My Homepage

Research for a better world.

I'm Yanwei Li (李彦玮), currently working as a Research Scientist on Foundation Model for Vision & Language at ByteDance Seed, San Jose, USA. Before that, I obtained Ph.D degree in The Chinese University of Hong Kong (CUHK), supervised by Prof. Jiaya Jia.

Previously, I spent wonderful time in NVIDIA, MEGVII, and other top research group. During these periods, I was fortunate to collaborate with several top researchers like Prof. Anima Anandkumar (CalTech), Prof. Sanja Fidler (UofT), and Dr.

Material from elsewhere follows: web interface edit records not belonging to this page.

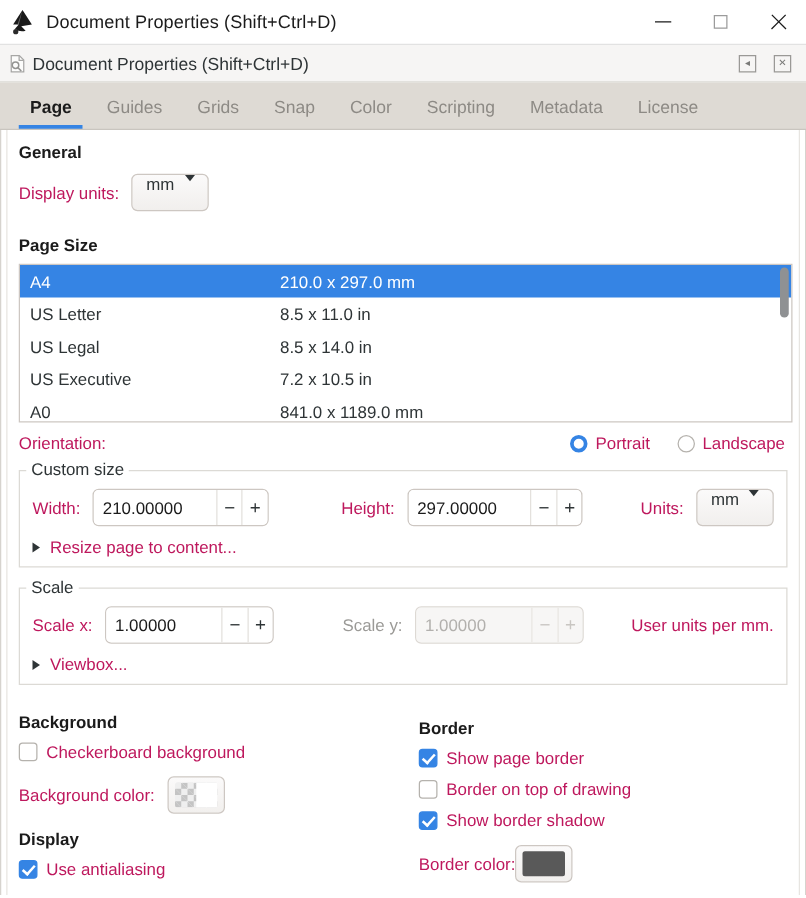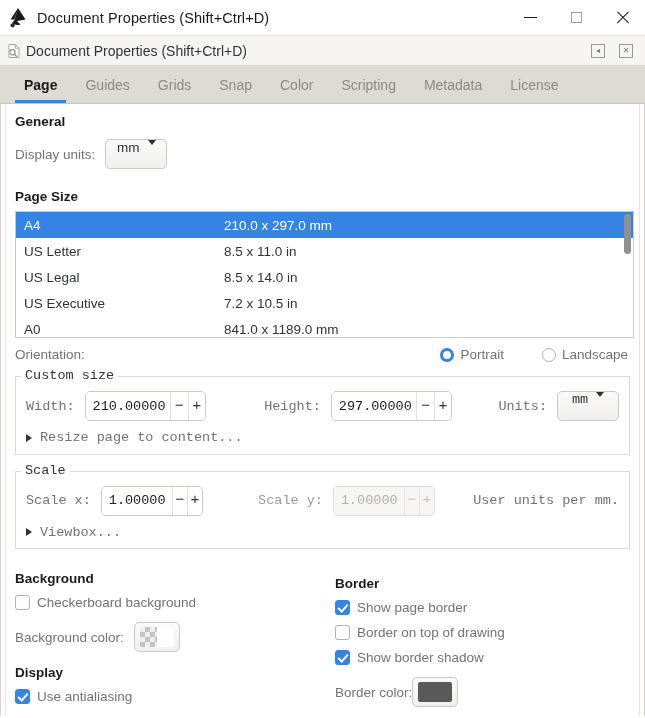"Display units:" .lbl { color: #737373 -> #be185d }
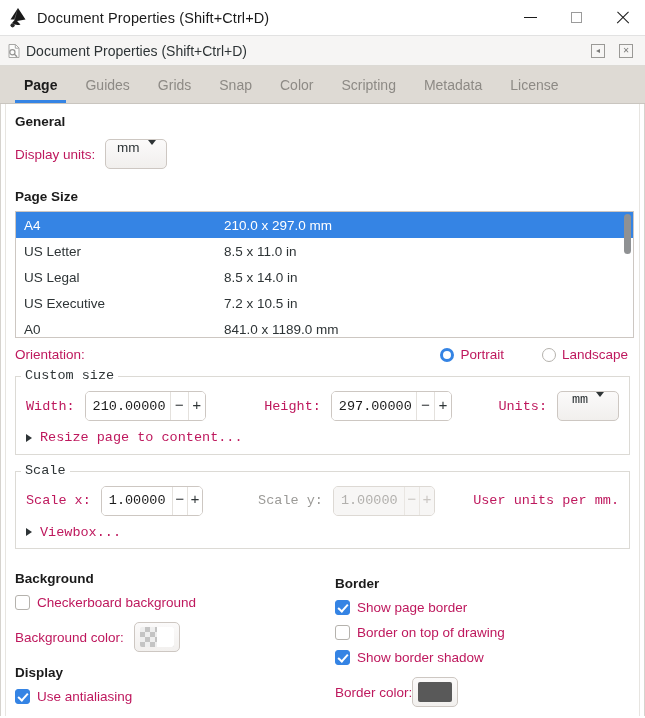"Portrait" div { gap: 38px -> 22px }
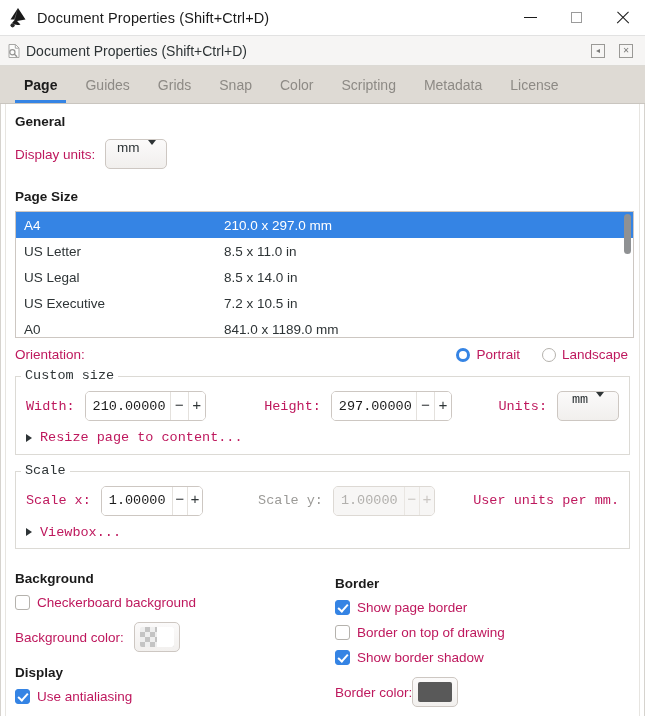"Custom size" .frame { font-family: Liberation Mono, monospace -> none }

Jian Sun.

My research interests mainly focus on Multi-modality Foundation Model and Generative AI. My recent work includes Seed 1.5-VL, LLaVA-OneVision, Mini-Gemini, LLaMA-VID, LISA, and Video-MME. More work please refer to Publication and my Google Scholar.


Experience

ByteDance Seed
Fields: Multimodal Foundation Model.
Research Scientist, 2024.09 - Now

NVIDIA Research
Fields: Multimodal Perception.
Research Intern, 2022.06 - 2023.04

MEGVII
Fields: 2D & 3D Perception.
Research Intern, 2019.01 - 2022.05


Service

Area Chair:
Neural Information Processing Systems (NeurIPS), 2025.

Conference Reviewer:
International Conference on Learning Representations (ICLR).
International Conference on Machine Learning (ICML).
Neural Information Processing Systems (NeurIPS).
IEEE Conference on Computer Vision and Pattern Recognition (CVPR).
IEEE International Conference on Computer Vision (ICCV).
European Conference on Computer Vision (ECCV).
AAAI Conference on Artificial Intelligence (AAAI).

Journal Reviewer:
IEEE Transactions on Pattern Analysis and Machine Intelligence.
International Journal of Computer Vision.
IEEE Transactions on Image Processing.
Pattern Recognition.


Activity

Academic Talk:
"LLaMA-VID:An Image is Worth 2 Tokens in Large Language Models", MIT/Huawei/Tencent, 2023. [slides]
"Representation for Multi-modality 3D Detection with Transformer", ZhiDongXi, 2022. [slides]
"Towards Fully Convolutional Panoptic Segmentation", ByteDance AI & BAAI, 2021. [slides]
"Dynamic Network and Semantic Segmentation", Paper Weekly, 2020. [slides]
"FPN-based Network for Panoptic Segmentation", ECCV COCO Workshop, 2018. [slides]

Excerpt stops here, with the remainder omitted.